4. Same — Negative evidence that locomotive failed to give proper warning held without probative force under circumstances of this case.

The evidence tended to show that the witnesses, the driver and passenger in an automobile, were both hard of hearing, that they approached the grade crossing with the engine of the car running, that it was raining and cold so that all windows were closed, and that mist continually gathered on the inside and outside of the glass windows and windshield, and that the occupants of the car had their attention centered, to some extent at least, upon keeping the windshield as nearly free of mist as the circumstances would permit. Sold: Under the circumstances disclosed by the evidence, it does not appear that the witnesses would have heard warning signals of defendant’s locomotive had any been given, and therefore their testimony that they did not hear any warning by whistle or bell has no probative force that such signals were not given, and this negative testimony being the only evidence of negligence on the part of the railroad company, its motion to nonsuit was properly allowed.

5. Appeal and Error § 41—

Where it is determined on appeal that the judgment as of nonsuit was proper for want of sufficient evidence of negligence, it is not necessary to decide whether the conduct of plaintiffs constituted contributory negligence as a matter of law.

Clarkson, J., concurs in result.

Appeal by plaintiffs from Olive, Special Judge, at June Term, 1938, of Wake.


*485Civil actions, consolidated by consent, instituted to recover compensation for property damage to the automobile of the corporate plaintiff and for personal injuries to the individual plaintiff, alleged to have been caused by the negligence of the defendant resulting in a collision between an automobile occupied by K. B. Johnson, the driver, president of the corporate plaintiff, and S. W. Johnson, a passenger, and a train of the defendant at an intersection of the defendant’s railroad and United States Highway No. 1 just inside the corporate limits in the town of Henderson.

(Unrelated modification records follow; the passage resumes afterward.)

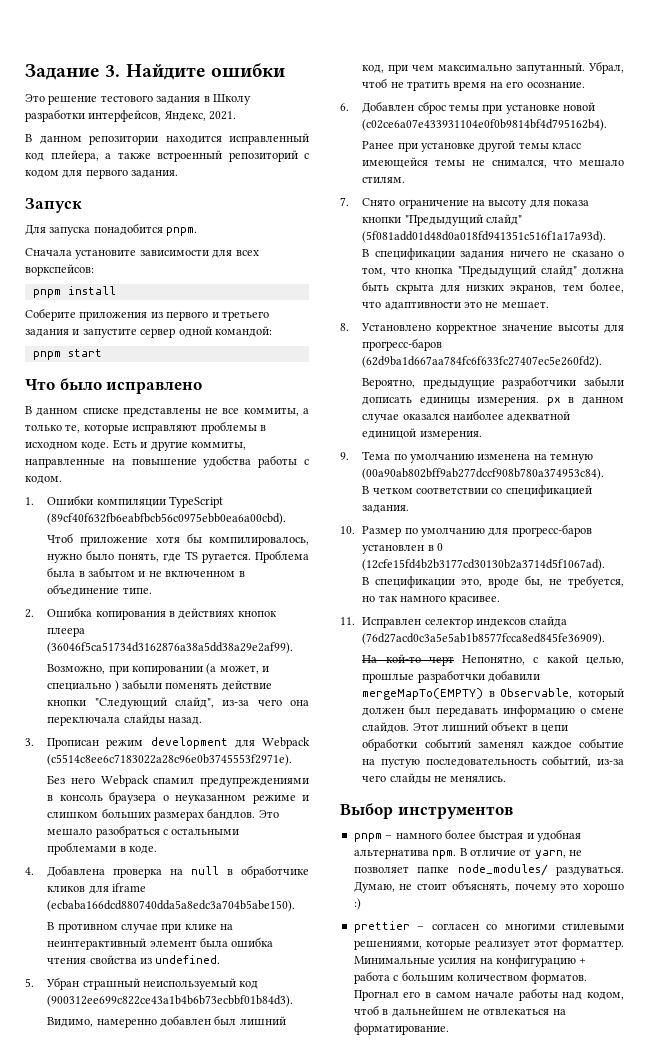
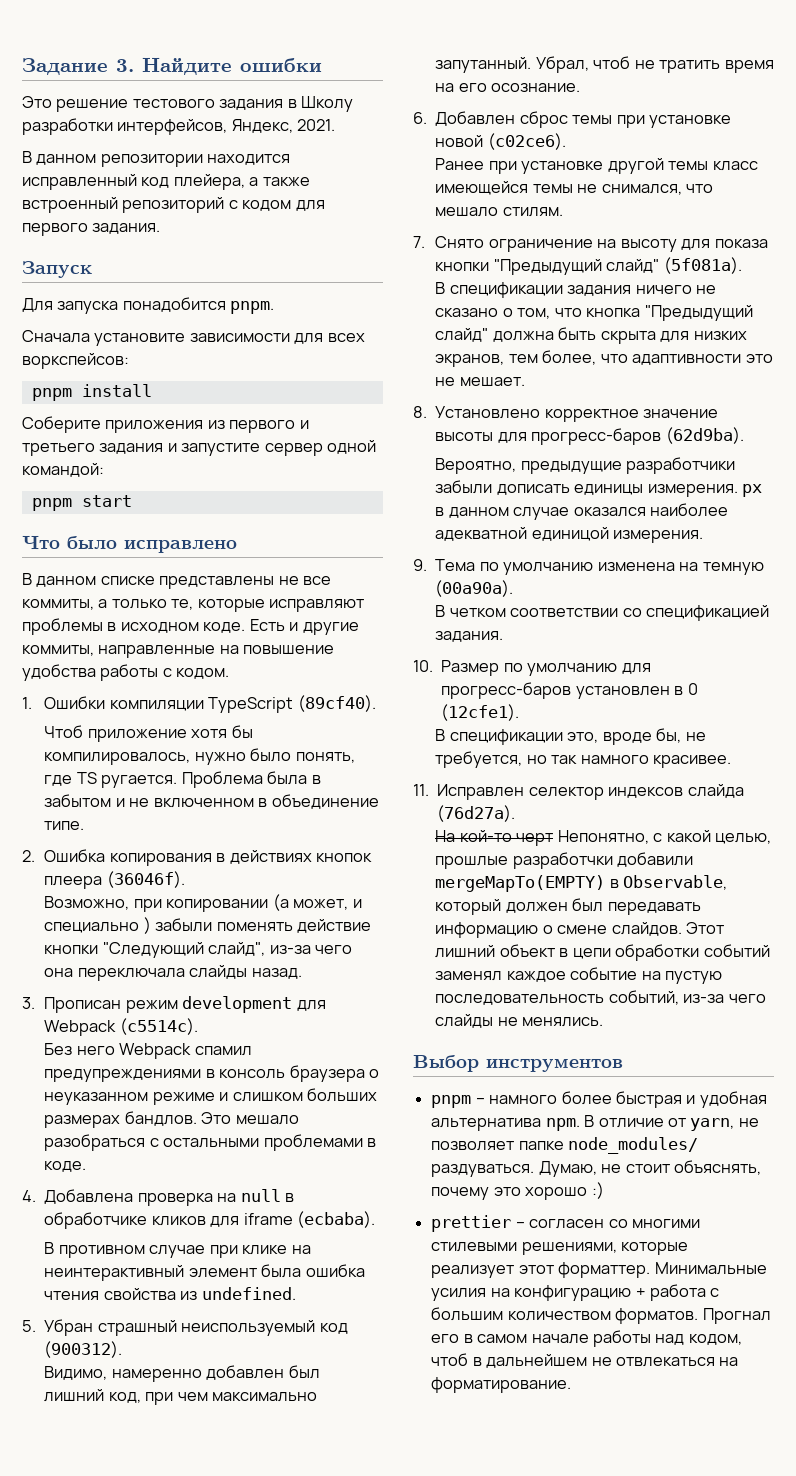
[47,513,287,525] (89cf40f632fb6eabfbcb56c0975ebb0ea6a00cbd). -> [297,695,376,712] (89cf40).
[47,642,294,654] (36046f5ca51734d3162876a38a5dd38a29e2af99). -> [106,871,185,888] (36046f).
[47,754,293,766] (c5514c8ee6c7183022a28c96e0b3745553f2971e). -> [119,1018,198,1035] (c5514c).
[47,900,296,912] (ecbaba166dcd880740dda5a8edc3a704b5abe150). -> [297,1211,376,1228] (ecbaba).
[47,995,294,1007] (900312ee699c822ce43a1b4b6b73ecbbf01b84d3). -> [44,1341,123,1358] (900312).
[362,119,608,131] (c02ce6a07e433931104e0f0b9814bf4d795162b4). -> [487,133,566,150] (c02ce6).
[362,231,607,243] (5f081add01d48d0a018fd941351c516f1a17a93d). -> [663,257,742,274] (5f081a).
[362,356,603,368] (62d9ba1d667aa784fc6f633fc27407ec5e260fd2). -> [665,427,744,444] (62d9ba).
[362,468,605,480] (00a90ab802bff9ab277dccf908b780a374953c84). -> [435,580,514,597] (00a90a).
[362,559,606,571] (12cfe15fd4b2b3177cd30130b2a3714d5f1067ad). -> [441,704,520,721] (12cfe1).
[362,633,606,645] (76d27acd0c3a5e5ab1b8577fcca8ed845fe36909). -> [437,805,516,822] (76d27a).

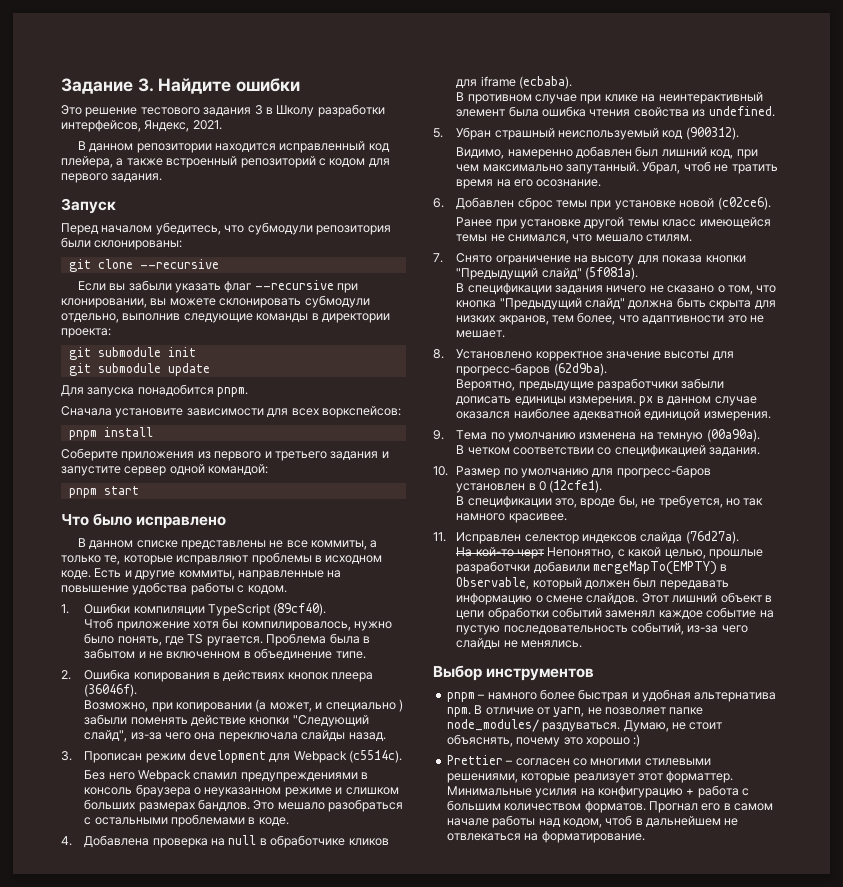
(284, 104) none -> [254,105,263,115] 3
(92, 269) none -> [61,222,391,235] [61,237,183,250] [68,259,219,272] [77,280,359,293] [61,295,370,308] [61,313,390,323] [61,328,111,338] [68,347,196,360] [68,363,210,376] // Перед началом убедитесь, что субмодули репозитория были склонированы: // git clone --recursive // Если вы забыли указать флаг --recursive при клонировании, вы можете склонировать субмодули отдельно, выполнив следующие команды в директории проекта: // git submodule init // git submodule update
[431,1215,512,1232] prettier -> [446,755,503,765] Prettier

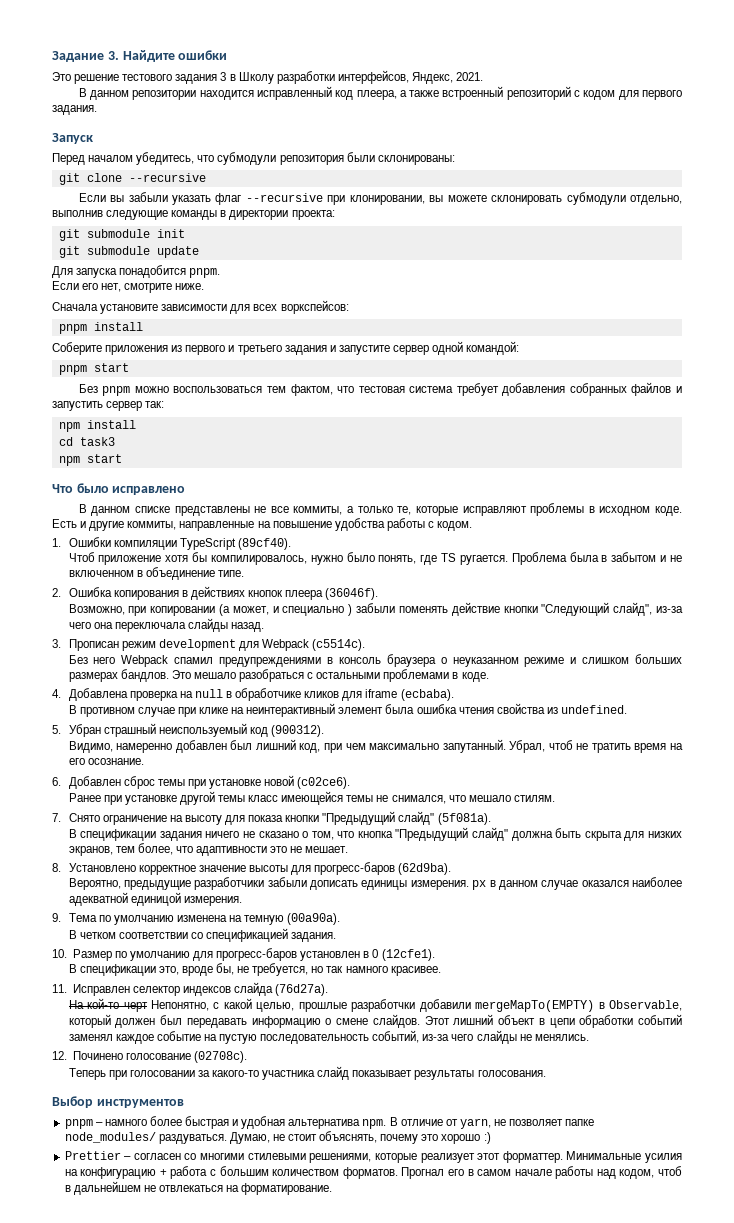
[61,156,113,168] плейера, -> [356,90,397,100] плеера,
(249, 392) none -> [52,281,205,293] // Если его нет, смотрите ниже.
(139, 490) none -> [78,382,682,396] [52,401,165,411] [58,420,136,432] [58,437,115,446] [58,454,122,466] // Без pnpm можно воспользоваться тем фактом, что тестовая система требует добавления собранных файлов и запустить сервер так: // npm install // cd task3 // npm start
(583, 644) none -> [52,1051,247,1063] [68,1066,546,1080] // 12. Починено голосование (02708c). // Теперь при голосовании за какого-то участника слайд показывает результаты голосования.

United States Highway No. 1, upon which the car was traveling in a northerly direction, intersects the defendant’s railroad at said crossing almost at right angles. There is another highway crossing the railroad at the same point at an acute angle. The point of intersection of the two highways is at or upon the railroad crossing, the said railroad crossing being common to both highways. The railroad at the point where it crosses the hard surface highway is located at the crest of a small incline or knoll and is imbedded in the material of which the hard surface of the highway is made, the top of the rails being approximately level with the surface of the highway, so that at the crossing the railroad cannot be seen. To the east, however, the track and a train thereon can be seen for some distance, as disclosed by the testimony of witnesses.

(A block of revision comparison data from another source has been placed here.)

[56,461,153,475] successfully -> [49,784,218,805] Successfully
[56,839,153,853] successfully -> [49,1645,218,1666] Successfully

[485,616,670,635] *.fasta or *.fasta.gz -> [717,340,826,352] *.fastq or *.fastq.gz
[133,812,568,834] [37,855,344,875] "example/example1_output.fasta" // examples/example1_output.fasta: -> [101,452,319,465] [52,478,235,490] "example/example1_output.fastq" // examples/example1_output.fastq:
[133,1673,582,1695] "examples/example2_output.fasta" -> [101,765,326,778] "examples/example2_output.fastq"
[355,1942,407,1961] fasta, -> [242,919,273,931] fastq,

As the car was crossing the railroad track going in a northerly direction, the train of the defendant going in a westerly direction struck the rear end of the car, damaging same and inflicting personal injuries on the plaintiff S. W. Johnson. At the conclusion of plaintiff’s evidence, on motion of the defendant, the action was dismissed and a judgment of involuntary nonsuit entered. The plaintiffs excepted and appealed.

A. J. Fletcher and Douglass & Douglass for plaintiffs, appellants.

W. T. Joyner, U. F. Powers, and Smith, Leach & Anderson for defendant, appellee.

Barnhill, J.

It is alleged that the automobile was the property of the corporate plaintiff. There is no evidence to sustain this allegation. The only evidence of title arises out of the testimony of the witness X. B. Johnson, the driver, who referred to the car a number of times as “my ear.” This alone is sufficient to sustain the judgment of nonsuit as to the corporate plaintiff.

The only witnesses to the occurrence were K. B. Johnson, the driver of the automobile, and the plaintiff S. W. Johnson, a passenger thereon. Each testified that he did not hear any bell or whistle or other signal. There was no evidence of excessive speed of the train or other act of negligence on the part of the employees of the railroad company. Under *486the circumstances of this case was the negative testimony of plaintiffs’ witnesses sufficient evidence of the failure of the railroad company to give proper warning of the approach of its train to require the submission of the cause to a jury? This is the only question presented.

The car was of the sedan type. As the weather was cold and it was raining, the glass windows were closed. Mist gathered on the glass windows and windshield, both qn the inside and the outside, to such an extent that the occupants of the car had to clear it off every few minutes before the occupants could see. The driver testified: “I could only see, get a clear vision, where the windshield wiper had cleared the water off. The fog would gather on the inside and outside too constantly. I was looking straight ahead and had a clear vision” through the space where the windshield wiper kept the glass clear. The fog or mist on the glass was so thick “we had to wipe off the glass every few minutes, both inside and outside, before we could see.” This witness likewise testified: “I wear an electric device as an aid to hearing. I have worn it for two years or more. I was wearing it at the time of the accident; about a year or maybe several years before it. I am somewhat hard of hearing otherwise. I can hear ordinary conversation without it, but it aids me in church and large halls.” The plaintiff S. W. Johnson testified that he could not see through the glass at all, that he could not see anything on the outside, and that “my hearing has been impaired all of my life.”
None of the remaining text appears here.